▶ **HOW TO COMPLETE THIS TASK**:
How many of the lines below hold the word "height"? Answer only with the number.

*** Opening of DATA LISTING ***

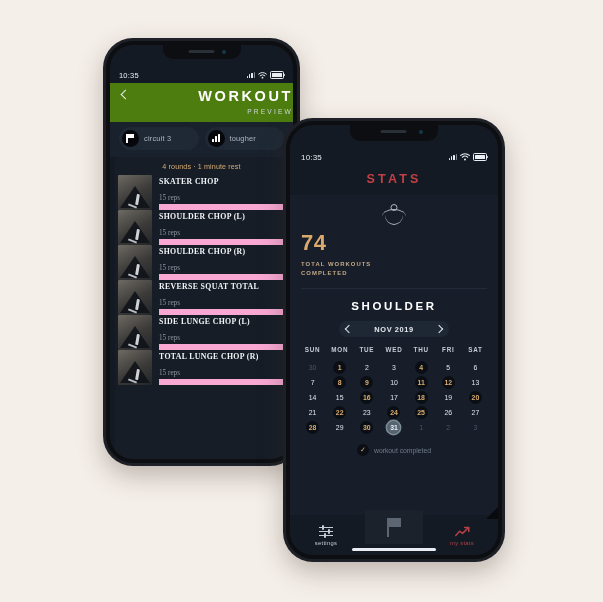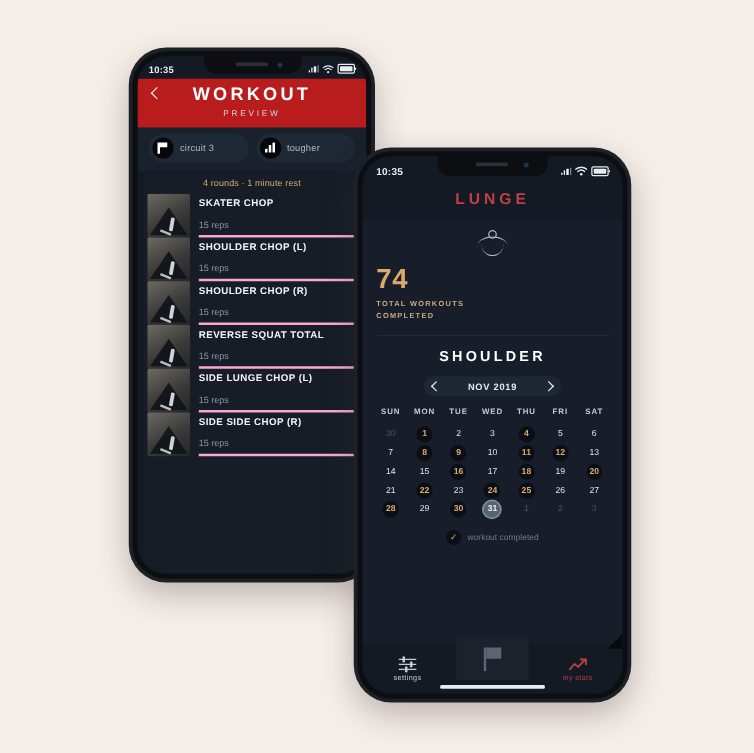--- a/index.html
+++ b/index.html
@@ -33,7 +33,7 @@
   
   .statusbar{height:16px;flex:0 0 auto;display:flex;align-items:center;
     justify-content:space-between;padding:2px 9px 0;color:#e9edf2;
-    font-size:7.5px;font-weight:bold;letter-spacing:.2px;}
+    font-size:7.5px;font-weight:normal;letter-spacing:.2px;margin-top:20px;}
   #phone-right .statusbar{height:18px;font-size:8px;padding:3px 11px 0;}
   .sb-right{display:flex;align-items:center;gap:3px;}
   .sig{display:flex;align-items:flex-end;gap:1px;height:6px;}

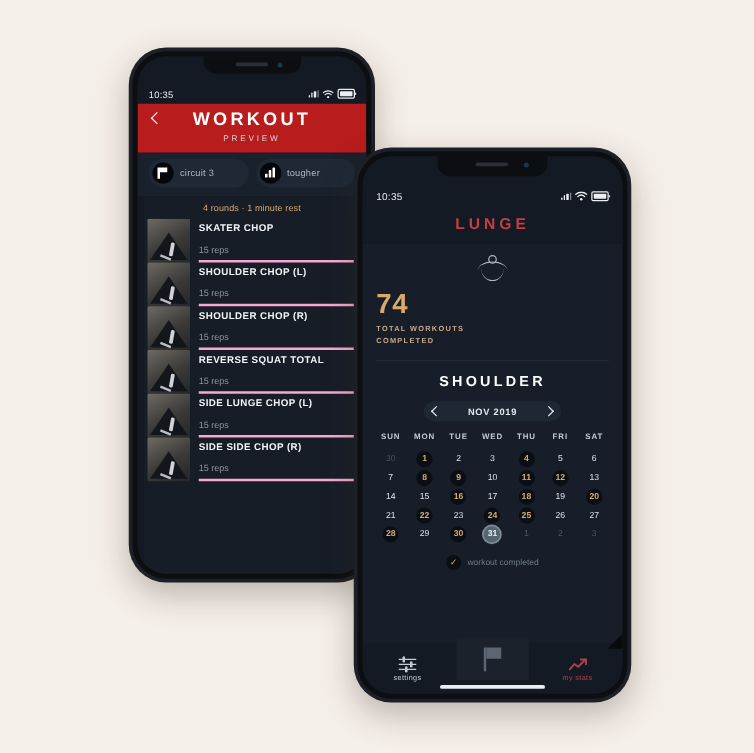--- a/index.html
+++ b/index.html
@@ -46,7 +46,7 @@
   .batt i{position:absolute;inset:1px;background:#e9edf2;border-radius:.6px;}
 
   
-  .l-head{padding:6px 0 7px;text-align:center;position:relative;flex:0 0 auto;background:#b91c1c;}
+  .l-head{padding:6px 0 7px;text-align:right;position:relative;flex:0 0 auto;background:#4d7c0f;}
   .l-back{position:absolute;left:10px;top:8px;width:9px;height:9px;cursor:pointer;}
   .l-back::before{content:"";position:absolute;left:2px;top:0;width:6px;height:6px;
     border-left:1.6px solid #e9edf2;border-bottom:1.6px solid #e9edf2;transform:rotate(45deg);}

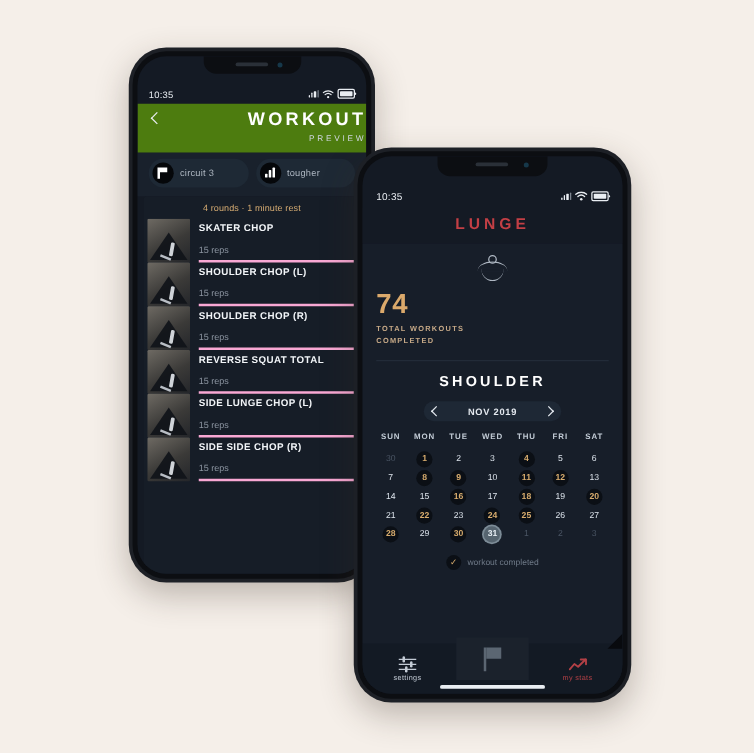--- a/index.html
+++ b/index.html
@@ -82,7 +82,7 @@
   .thumb .fl{position:absolute;left:30%;bottom:3px;width:9px;height:2px;background:#b9bec5;
     transform:rotate(22deg);}
   .exmeta{flex:1 1 auto;display:flex;flex-direction:column;justify-content:center;
-    border-bottom:2px solid #f9a8d4;}
+    border-bottom:6px solid #f9a8d4;font-family:Liberation Serif, serif;}
   .exname{color:#f2f5f8;font-size:7.8px;font-weight:bold;letter-spacing:.35px;}
   .exreps{color:#8d96a2;font-size:7.2px;margin-top:8px;}
   .scrollbar{position:absolute;right:0px;top:2px;width:2px;height:86px;border-radius:2px;

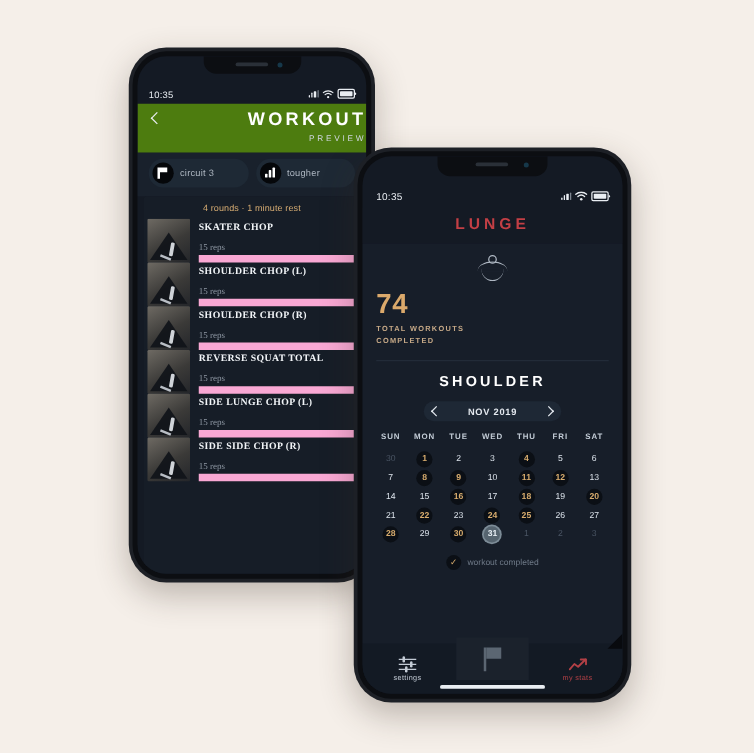--- a/index.html
+++ b/index.html
@@ -330,7 +330,7 @@
         </span>
       </div>
 
-      <div class="r-title">LUNGE</div>
+      <div class="r-title">STATS</div>
 
       <div class="r-scroll">
         <div class="figicon">

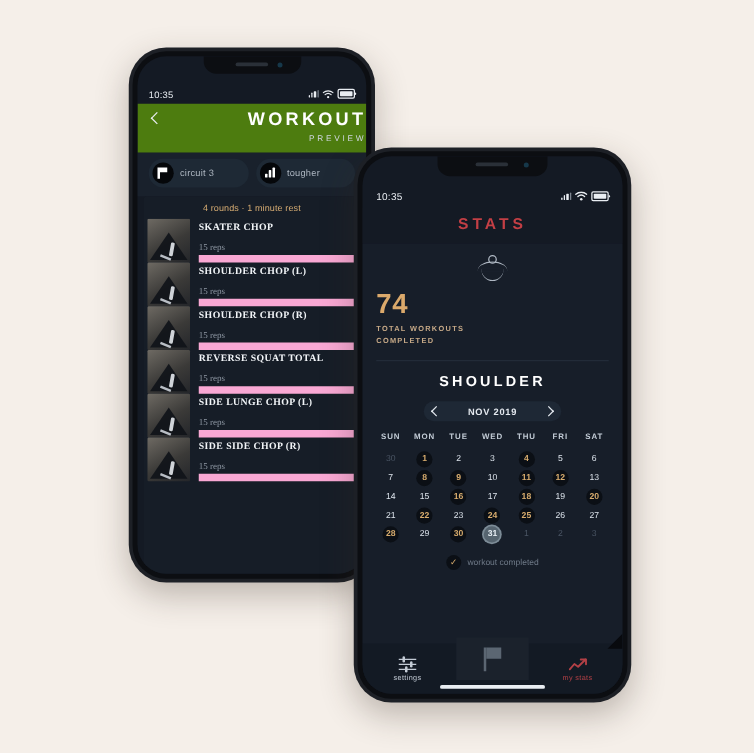--- a/index.html
+++ b/index.html
@@ -291,7 +291,7 @@
                 <span class="fig"></span>
               </div>
             <div class="exmeta">
-              <div class="exname">SIDE SIDE CHOP (R)</div>
+              <div class="exname">TOTAL LUNGE CHOP (R)</div>
               <div class="exreps">15 reps</div>
             </div>
           </div>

*** Close of DATA LISTING ***

▶ **TASK SOLUTION**:
7